- Work to be completed -
From the material below, copy every line in which the word "position" occurs.

- Supplied records -
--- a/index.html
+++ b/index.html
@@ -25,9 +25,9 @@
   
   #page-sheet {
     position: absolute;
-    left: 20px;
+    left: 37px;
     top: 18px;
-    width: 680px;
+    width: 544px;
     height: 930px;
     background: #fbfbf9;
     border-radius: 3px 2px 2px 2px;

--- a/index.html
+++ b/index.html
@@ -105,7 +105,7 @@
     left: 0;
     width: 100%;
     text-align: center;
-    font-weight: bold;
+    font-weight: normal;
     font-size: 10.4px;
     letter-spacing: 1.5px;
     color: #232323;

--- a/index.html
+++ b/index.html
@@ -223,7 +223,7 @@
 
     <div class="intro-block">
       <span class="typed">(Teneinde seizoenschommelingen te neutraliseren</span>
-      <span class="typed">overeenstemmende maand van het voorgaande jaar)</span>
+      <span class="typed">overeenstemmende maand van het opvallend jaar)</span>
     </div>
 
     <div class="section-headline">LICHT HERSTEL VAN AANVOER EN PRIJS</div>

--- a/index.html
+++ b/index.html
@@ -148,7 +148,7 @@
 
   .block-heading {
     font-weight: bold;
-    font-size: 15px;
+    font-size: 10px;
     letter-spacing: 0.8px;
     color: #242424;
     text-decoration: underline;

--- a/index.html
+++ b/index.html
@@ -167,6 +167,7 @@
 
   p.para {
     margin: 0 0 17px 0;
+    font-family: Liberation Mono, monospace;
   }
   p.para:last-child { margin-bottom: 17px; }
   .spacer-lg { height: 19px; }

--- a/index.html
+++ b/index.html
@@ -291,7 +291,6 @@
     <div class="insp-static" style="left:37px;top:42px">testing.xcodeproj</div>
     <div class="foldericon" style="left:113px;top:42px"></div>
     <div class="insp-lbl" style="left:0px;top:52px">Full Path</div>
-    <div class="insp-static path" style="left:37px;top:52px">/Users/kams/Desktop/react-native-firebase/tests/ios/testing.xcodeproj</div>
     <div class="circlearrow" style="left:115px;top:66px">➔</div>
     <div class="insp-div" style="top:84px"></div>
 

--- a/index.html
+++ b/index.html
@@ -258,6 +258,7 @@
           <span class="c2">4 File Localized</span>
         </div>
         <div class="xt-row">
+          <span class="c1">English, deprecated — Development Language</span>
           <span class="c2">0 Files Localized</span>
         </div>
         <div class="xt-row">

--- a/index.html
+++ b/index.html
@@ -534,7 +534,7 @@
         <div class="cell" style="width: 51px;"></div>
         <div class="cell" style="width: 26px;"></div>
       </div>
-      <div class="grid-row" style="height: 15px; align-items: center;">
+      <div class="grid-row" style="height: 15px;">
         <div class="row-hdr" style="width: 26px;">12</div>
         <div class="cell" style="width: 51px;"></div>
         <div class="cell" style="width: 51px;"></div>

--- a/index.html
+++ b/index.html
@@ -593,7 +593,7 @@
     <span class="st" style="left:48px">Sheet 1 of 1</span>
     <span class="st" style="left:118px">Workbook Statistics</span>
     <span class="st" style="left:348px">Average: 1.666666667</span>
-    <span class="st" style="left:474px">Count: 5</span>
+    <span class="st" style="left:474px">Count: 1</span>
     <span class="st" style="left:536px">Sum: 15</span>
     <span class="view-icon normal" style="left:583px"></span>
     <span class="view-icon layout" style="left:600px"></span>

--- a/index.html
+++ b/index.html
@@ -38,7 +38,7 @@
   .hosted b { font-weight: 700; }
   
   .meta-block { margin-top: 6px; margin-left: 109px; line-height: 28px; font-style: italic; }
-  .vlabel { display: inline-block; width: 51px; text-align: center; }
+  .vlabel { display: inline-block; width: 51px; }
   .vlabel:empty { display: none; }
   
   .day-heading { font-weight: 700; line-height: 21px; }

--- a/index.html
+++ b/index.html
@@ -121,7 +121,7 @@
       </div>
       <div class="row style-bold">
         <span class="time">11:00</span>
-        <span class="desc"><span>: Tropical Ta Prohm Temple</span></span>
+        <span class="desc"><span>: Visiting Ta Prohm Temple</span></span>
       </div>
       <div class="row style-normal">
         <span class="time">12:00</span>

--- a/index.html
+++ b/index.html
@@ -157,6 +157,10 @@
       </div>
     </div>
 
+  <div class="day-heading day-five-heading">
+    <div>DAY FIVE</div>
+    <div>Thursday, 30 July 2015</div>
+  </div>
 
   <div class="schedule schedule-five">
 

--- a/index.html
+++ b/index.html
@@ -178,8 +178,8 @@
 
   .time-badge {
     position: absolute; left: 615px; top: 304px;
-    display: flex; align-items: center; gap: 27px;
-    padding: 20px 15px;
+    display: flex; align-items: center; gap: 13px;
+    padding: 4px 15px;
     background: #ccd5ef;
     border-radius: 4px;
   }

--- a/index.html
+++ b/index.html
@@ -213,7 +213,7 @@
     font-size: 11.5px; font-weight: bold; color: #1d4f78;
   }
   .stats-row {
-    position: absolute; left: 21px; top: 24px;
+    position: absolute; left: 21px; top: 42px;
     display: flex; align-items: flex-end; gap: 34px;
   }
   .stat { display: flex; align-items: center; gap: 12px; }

- Response to the exercise -
     position: absolute;
     position: absolute; left: 615px; top: 304px;
-    position: absolute; left: 21px; top: 24px;
+    position: absolute; left: 21px; top: 42px;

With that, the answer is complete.